Longue planque sur le port Hercule

Pour coincer cet individu, le 10 décembre, les limiers de la Sûreté publique planquent sur le port Hercule. À l’issue de plusieurs heures de vigilance, le fameux client est repéré. Ce magasinier est interpellé avec un de ses amis, un entrepreneur. Il ne cache pas sa fonction de fournisseur de drogue après des jeunes femmes. Sans omettre de dénoncer cinq à six acheteurs réguliers dans son entourage, dont une serveuse, un commerçant monégasque, un assistant administratif et un trentenaire sans emploi.

Le magistrat commence à cerner les responsabilités de chacun. Parmi les dix prévenus, « il y a deux revendeurs, détaille-t-il. La femme sans emploi et le magasinier qui auraient vendu au total 180 grammes de cocaïne. Les autres sont des consommateurs. »

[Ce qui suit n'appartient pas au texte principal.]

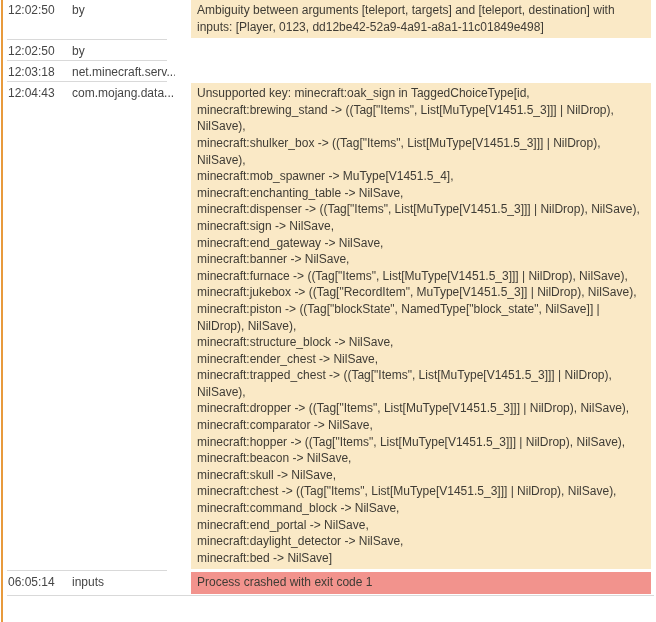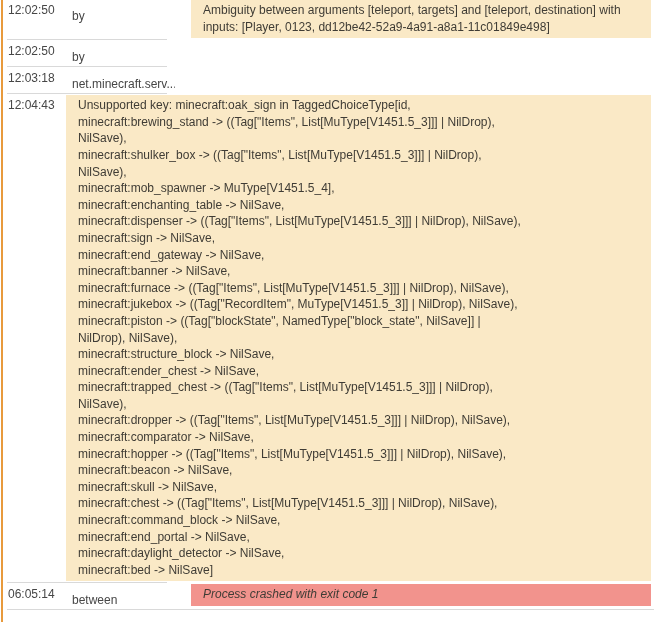--- a/index.html
+++ b/index.html
@@ -27,7 +27,7 @@
   .cell.source {
     width: 103px; flex: 0 0 103px;
     margin-left: 6px;
-    padding: 9px 0 0 0;
+    padding: 3px 0 0 0;
     line-height: 15px; color: #464646;
     white-space: nowrap; overflow: hidden;
   }

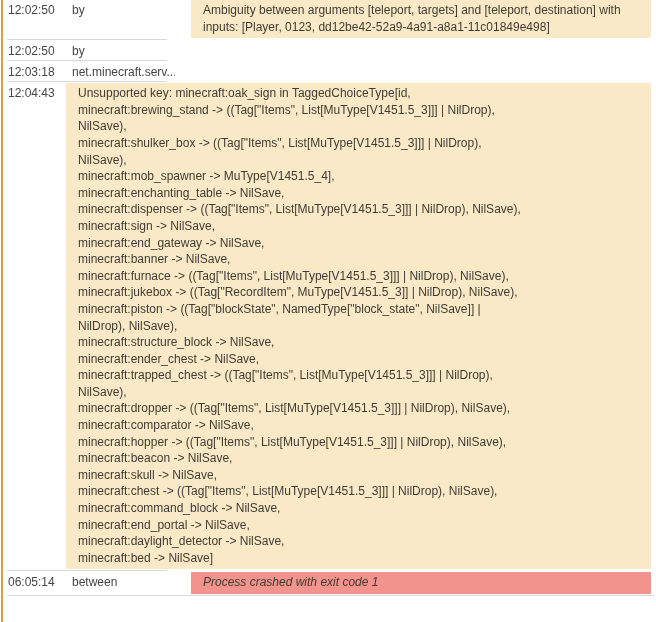--- a/index.html
+++ b/index.html
@@ -34,7 +34,7 @@
   .cell.msg {
     flex: 1 1 auto;
     margin-right: 5px;
-    padding: 2px 6px 3px 12px;
+    padding: 2px 6px 3px 6px;
     line-height: 16.6px;
     white-space: pre;
     overflow: hidden;

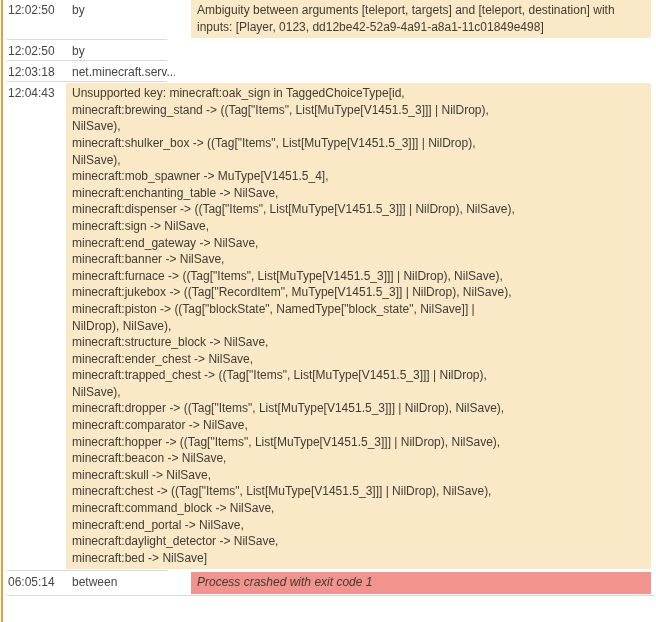--- a/index.html
+++ b/index.html
@@ -82,6 +82,7 @@
 
   <div class="row">
     <div class="cell time">12:04:43</div>
+    <div class="cell source">com.mojang.data...</div>
     <div class="cell msg warn">Unsupported key: minecraft:oak_sign in TaggedChoiceType[id,
 minecraft:brewing_stand -&gt; ((Tag["Items", List[MuType[V1451.5_3]]] | NilDrop),
 NilSave),

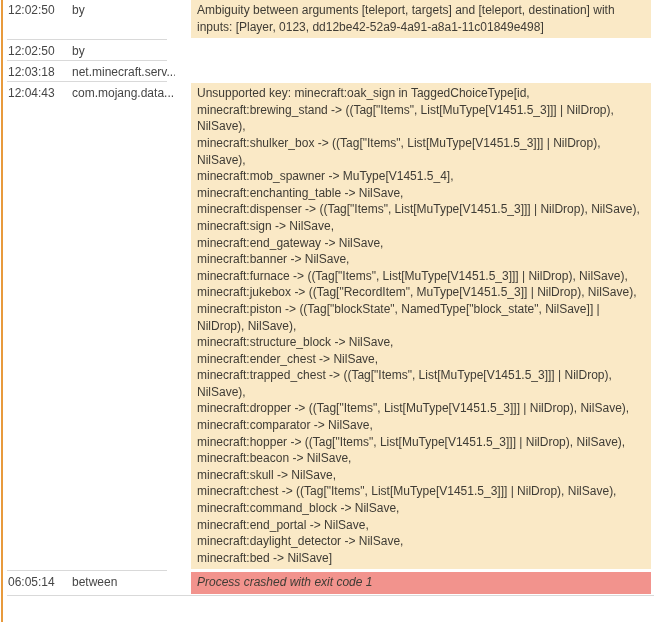--- a/index.html
+++ b/index.html
@@ -119,7 +119,7 @@
 
   <div class="row">
     <div class="cell time">06:05:14</div>
-    <div class="cell source">between</div>
+    <div class="cell source">inputs</div>
     <div class="cell msg error">Process crashed with exit code 1</div>
   </div>
   <div class="sep full">

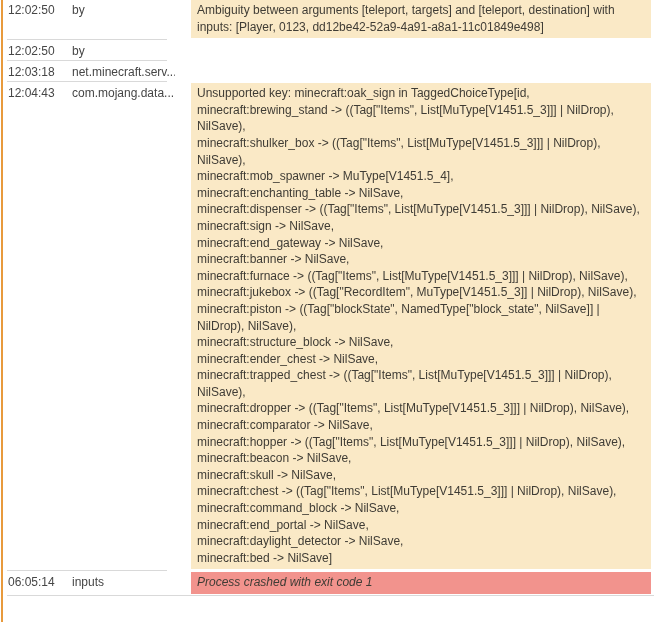--- a/index.html
+++ b/index.html
@@ -41,7 +41,7 @@
     color: #3f3c35;
   }
   .msg.warn  { background: var(--warn-bg, #fae9c6); }
-  .msg.error { background: var(--error-bg, #f2938d); font-style: italic; }
+  .msg.error { background: var(--error-bg, #f2938d); }
   .sep { height: 3px; position: relative; }
   .sep .line {
     position: absolute; top: 1px; left: 7px; width: 160px; height: 1px;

Sur les détentions, consommation, offre et cession de cocaïne, la professionnelle de l’immobilier a déclaré : « J’étais malade, addict ! J’en prenais le matin afin de pouvoir tenir la journée à cause d’un divorce conflictuel… »

« Un nouveau comportement festif nocturne »

 

À l’heure des réquisitions, le procureur général adjoint Hervé Poinot a relié ce dossier à un « nouveau comportement festif nocturne. On ne s’imagine plus de s’amuser avec de l’alcool. Maintenant, il faut de la drogue. Au cours de sa détention niçoise, le chef de réseau a fait des révélations sur ce trafic. Les peines doivent être un électrochoc qui laisse espérer une prise de conscience et le rejet, dorénavant, de toute consommation. Vous prononcerez cinq mois de prison ferme pour les deux revendeurs, et de quatre à six mois avec sursis pour les autres ».

Au cours des plaidoiries, les sept avocats monégasques et un niçois ont minimisé les faits de leurs clients respectifs et demandé la plus grande clémence. Le tribunal s’est rapproché des réquisitions du ministère public avec six mois ferme pour les deux dealers. Entre un, trois, quatre et six mois avec sursis pour les autres.